Usually this is difficult or impossible because people’s taste doesn’t just determine how they react to stories but which ones they seek out in the first place — and which ones they care to rate, making such data biased. That’s why its good to have a quite small set of  relatively diverse stories that you know everyone in the group has seen and can remember separately. Black Mirror offers not a perfect but a pretty good example.

I wanted to examine Black Mirror episode preferences to see if there was any interesting structure to it. When you browse threads on Reddit’s r/blackmirror where fans rank their favorites from top to bottom there is a remarkable amount of disagreement and with a few exceptions the rankings look almost random.

I copypasted data from a few of those threads, comparing usernames to avoid duplicates, and ended up with 89 full ranking lists. Ideally I’d have more but I didn’t want to start a new thread when there already were several of them. What did I find? Lets dig in.

First of all, which is the best episode? Here are they all, ordered from top to bottom by average rank (lower figures indicating higher positions).

Episode title Average rank
White Christmas 3.9
Fifteen Million Merits 4.4
Shut Up and Dance 5.0
San Junipero 5.4
White Bear 5.9
The Entire History of You 6.0
Be Right Back 7.2
Hated in the Nation 7.6
Playtest 7.8
Nosedive 8.4
The National Anthem 8.5
Men Against Fire 9.4
The Waldo Moment 11.5

Seems like, among Black Mirror fans hardcore enough to post their full lists on Reddit, “White Christmas” is the favorite. Note however that its average rank is only 4th place, far from a consensus. The community is far more in agreement about the outlier “The Waldo Moment” being the weakest episode, ranking 11.5 out of 13 on average. Interestingly, all three seasons were about equally popular, with averages 6.3, 7.1 and 6.2, respectively.
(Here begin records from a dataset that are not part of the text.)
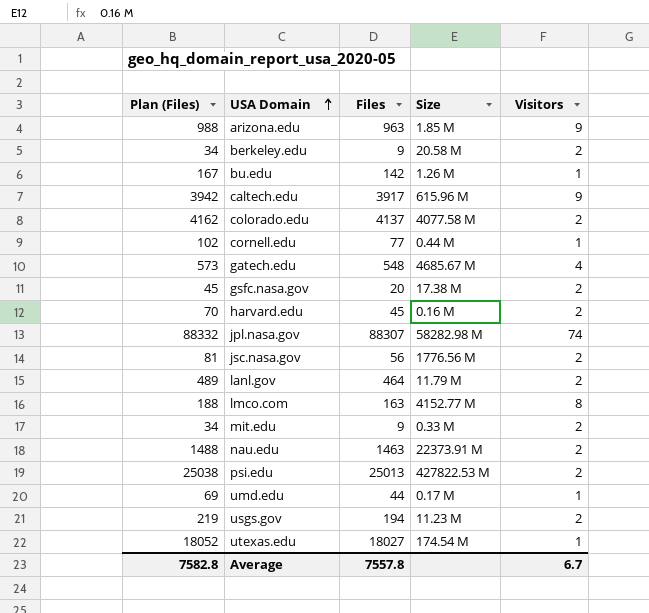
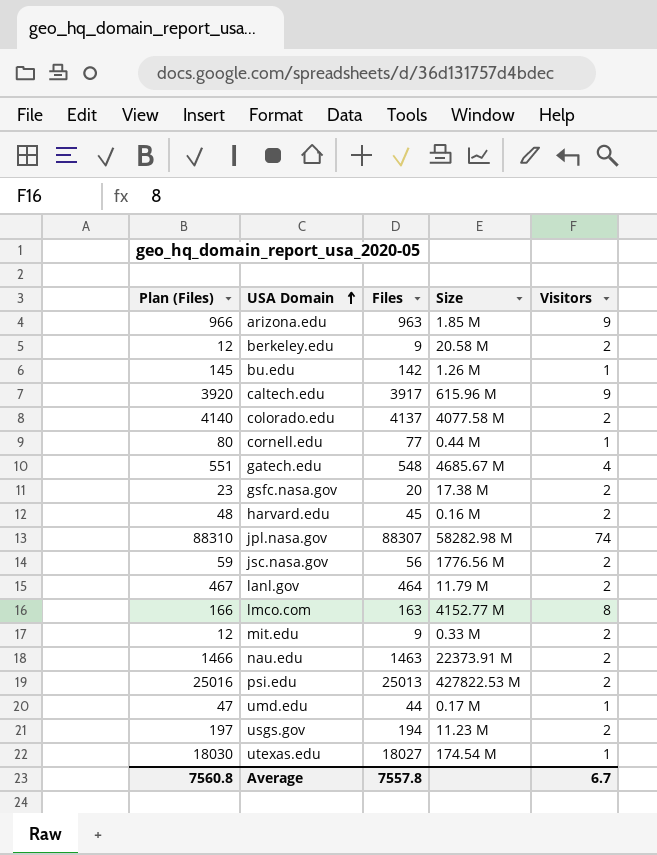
column Plan (Files) | formula: [Files] + 25 -> [Files] + 3
Average | Plan (Files): 7582.8 -> 7560.8

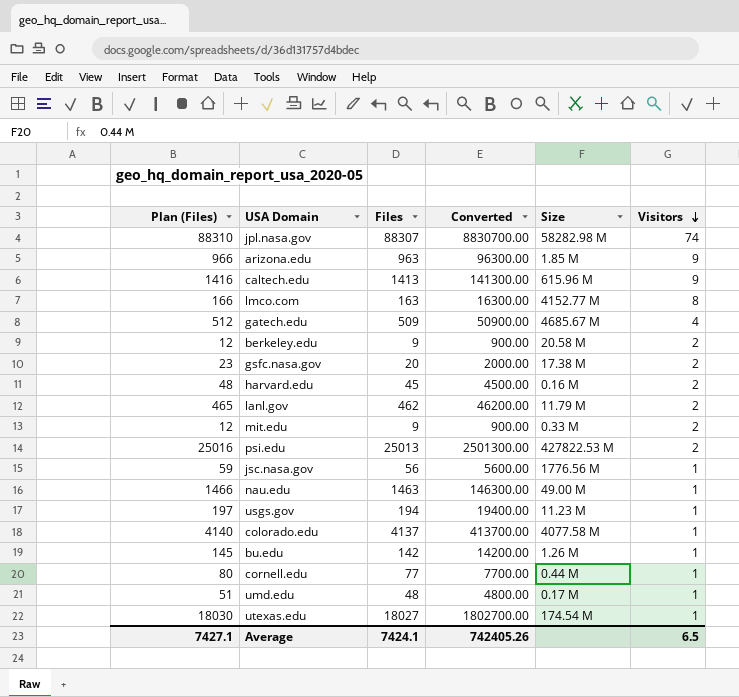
row order: USA Domain ascending -> Visitors descending
column Converted | formula: none -> [Files] * 100
caltech.edu | Plan (Files): 3920 -> 1416
caltech.edu | Files: 3917 -> 1413
gatech.edu | Plan (Files): 551 -> 512
gatech.edu | Files: 548 -> 509
lanl.gov | Plan (Files): 467 -> 465
lanl.gov | Files: 464 -> 462
jsc.nasa.gov | Visitors: 2 -> 1
nau.edu | Size: 22373.91 M -> 49.00 M
nau.edu | Visitors: 2 -> 1
usgs.gov | Visitors: 2 -> 1
colorado.edu | Visitors: 2 -> 1
umd.edu | Plan (Files): 47 -> 51
umd.edu | Files: 44 -> 48
Average | Plan (Files): 7560.8 -> 7427.1
Average | Files: 7557.8 -> 7424.1
Average | Visitors: 6.7 -> 6.5

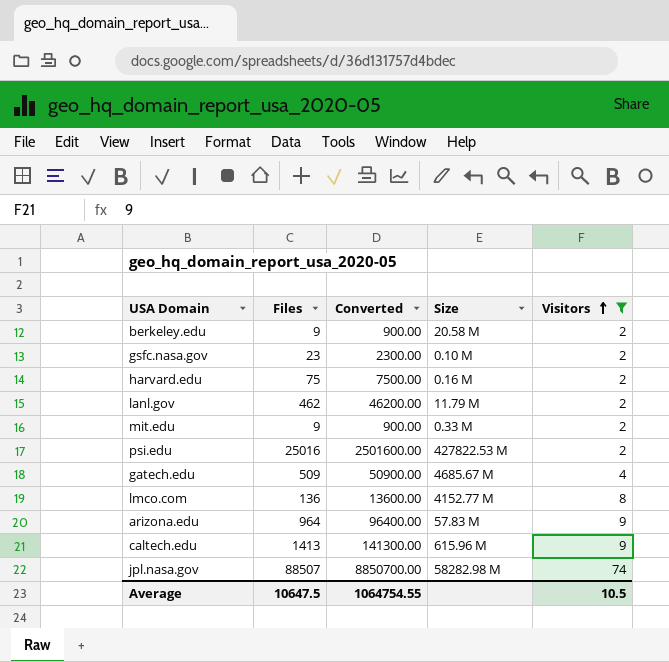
filter: none -> Visitors != 1
row order: Visitors descending -> Visitors ascending
column Plan (Files) | formula: [Files] + 3 -> none
gsfc.nasa.gov | Files: 20 -> 23
gsfc.nasa.gov | Converted: 2000.00 -> 2300.00
gsfc.nasa.gov | Size: 17.38 M -> 0.10 M
harvard.edu | Files: 45 -> 75
harvard.edu | Converted: 4500.00 -> 7500.00
psi.edu | Files: 25013 -> 25016
psi.edu | Converted: 2501300.00 -> 2501600.00
lmco.com | Files: 163 -> 136
lmco.com | Converted: 16300.00 -> 13600.00
arizona.edu | Files: 963 -> 964
arizona.edu | Converted: 96300.00 -> 96400.00
arizona.edu | Size: 1.85 M -> 57.83 M
jpl.nasa.gov | Files: 88307 -> 88507
jpl.nasa.gov | Converted: 8830700.00 -> 8850700.00
Average | Files: 7424.1 -> 10647.5
Average | Converted: 742405.26 -> 1064754.55
Average | Visitors: 6.5 -> 10.5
Since I’m interested in divisiveness and disagreement I also checked which episodes were the most controversial. Based on the discussions on Reddit, I suspected “San Junipero” would top the list, being hailed by many as the best of the series but strongly disliked by others for deviating from the shows’ usual ethos of pessimism and grimness. I also expected “The National Anthem” to be controversial, considering that fans often advise newcomers to not start with it even though it’s the first episode because its primeministerial pig sex puts many people off for some reason.

I was right. Here is the full list of standard deviations in rank, from most to least divisive.

Episode title Standard deviation
San Junipero 3.76
The National Anthem 3.52
Playtest 3.27
Fifteen Million Merits 3.25
Shut Up and Dance 3.22
Be Right Back 3.21
Hated in the Nation 3.12
White Bear 3.07
The Entire History of You 3.07
Nosedive 2.98
White Christmas 2.80
Men Against Fire 2.46
The Waldo Moment 2.29

Just looking at the standard deviations doesn’t quite do the data justice because we don’t really have intuitions for standard deviations the way we have for averages. What does 3.76 mean? Here is a figure showing the distribution of rankings for each episode, from best to worst. Note that every single episode has people ranking it in the top three (green) and bottom three (red), and a full 9 out of the 13 is both someone’s favorite and someone’s least favorite.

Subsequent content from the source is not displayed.